Percent bias (left) and Pearson correlation coefficient (right) for CMAQ method predictions, 2002–2008. Bars represent averages and error bars represent standard deviations across all monitors. The number of monitors for each pollutant is given in parentheses

Results vary widely across pollutants. Estimates of primary pollutants largely from mobile sources (i.e. CO, NO2, NOx, and EC) rely largely on CMAQ data because they are spatially heterogeneous and have low spatial autocorrelation, whereas estimates of largely secondary pollutants (i.e. O3, SO4 2−, NO3 , NH4 +) and pollutants of mixed origin (PM10, PM2.5 and OC) rely to a greater extent on observations because they are spatially more homogeneous and have high spatial autocorrelation. SO2, largely from coal combustion, is the most difficult pollutant to estimate due to the inability of monitors to capture and CMAQ to predict accurately point source plume dispersion.

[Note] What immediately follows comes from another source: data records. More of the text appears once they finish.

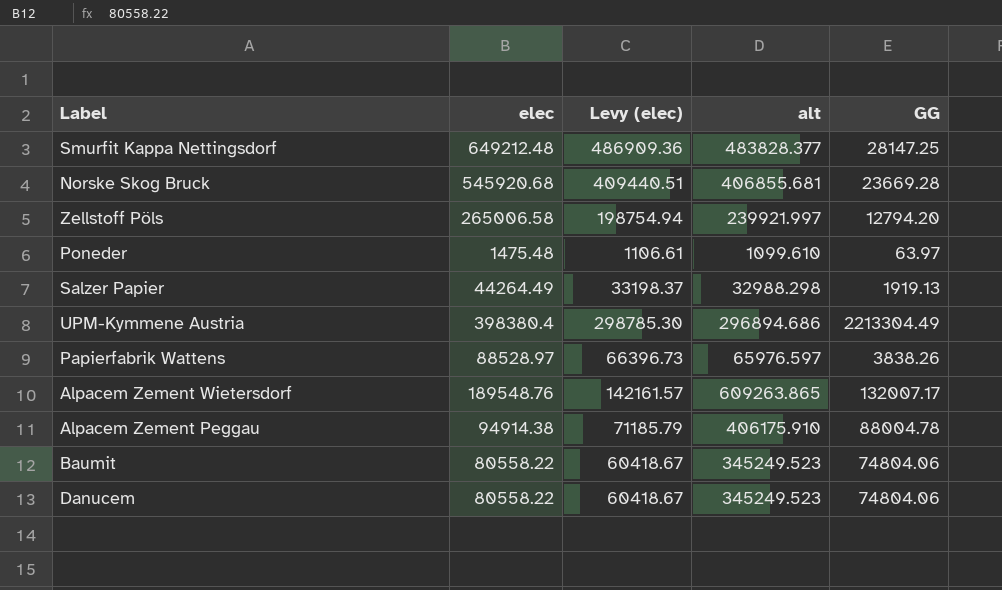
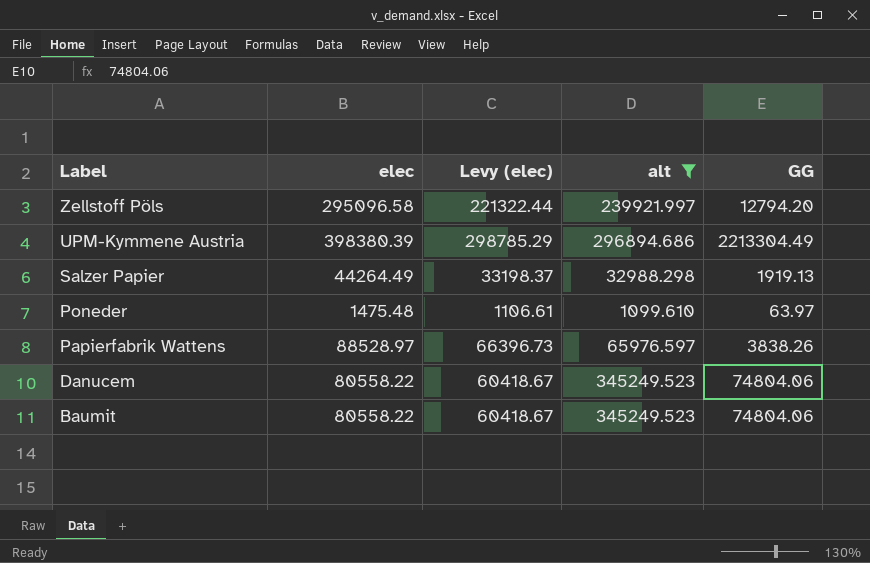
filter: none -> alt <= 345249.523
row order: none -> Label descending
Zellstoff Pöls | elec: 265006.58 -> 295096.58
Zellstoff Pöls | Levy (elec): 198754.94 -> 221322.44
UPM-Kymmene Austria | elec: 398380.4 -> 398380.39
UPM-Kymmene Austria | Levy (elec): 298785.30 -> 298785.29

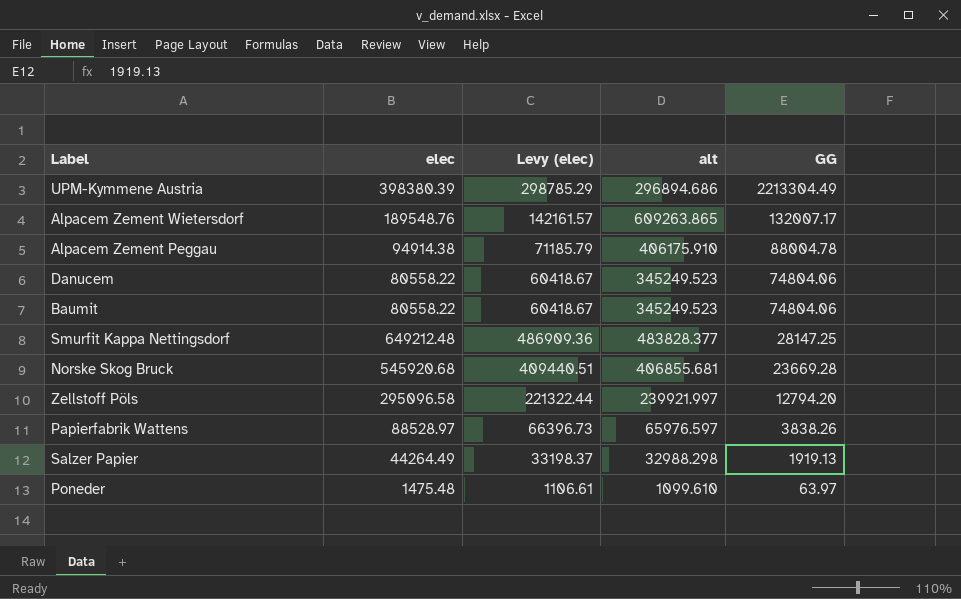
filter: alt <= 345249.523 -> none
row order: Label descending -> GG descending

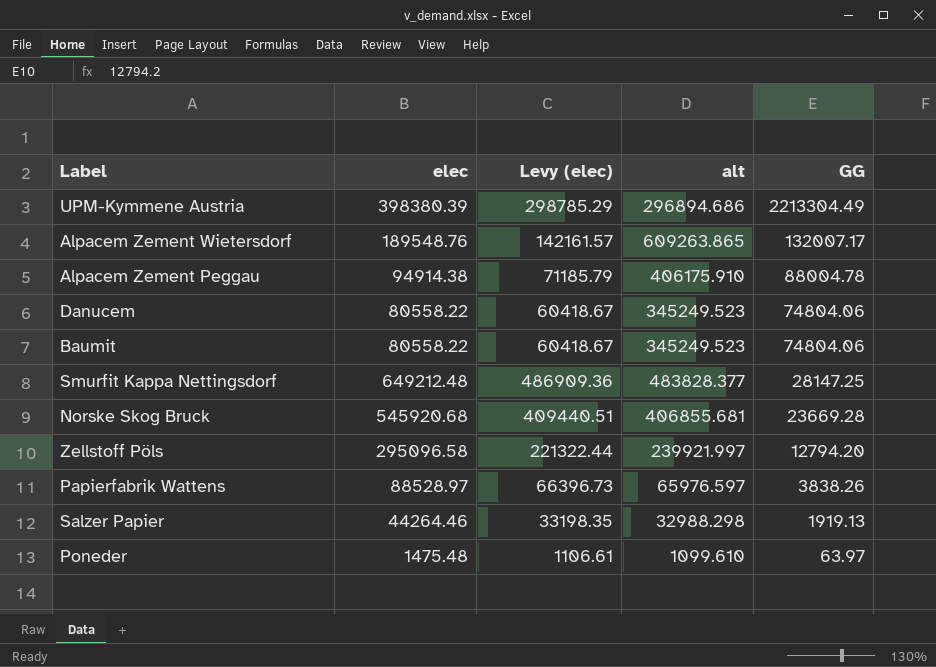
Salzer Papier | elec: 44264.49 -> 44264.46
Salzer Papier | Levy (elec): 33198.37 -> 33198.35

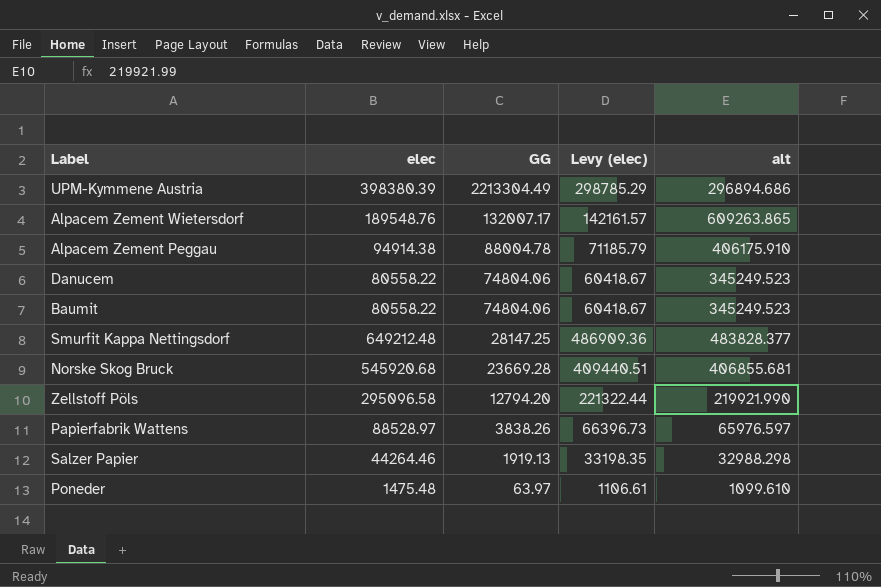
column GG | position: 5 -> 3
Zellstoff Pöls | alt: 239921.997 -> 219921.990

These results provide health researchers with complete temporal and spatial air pollutant fields, as well as with temporal and spatial error estimate fields that can be incorporated into health risk models. Future work will apply these methods to five cities for use in ongoing air pollution health studies and to examine strategies for incorporating land use regression variables for spatial downscaling of data fusion results.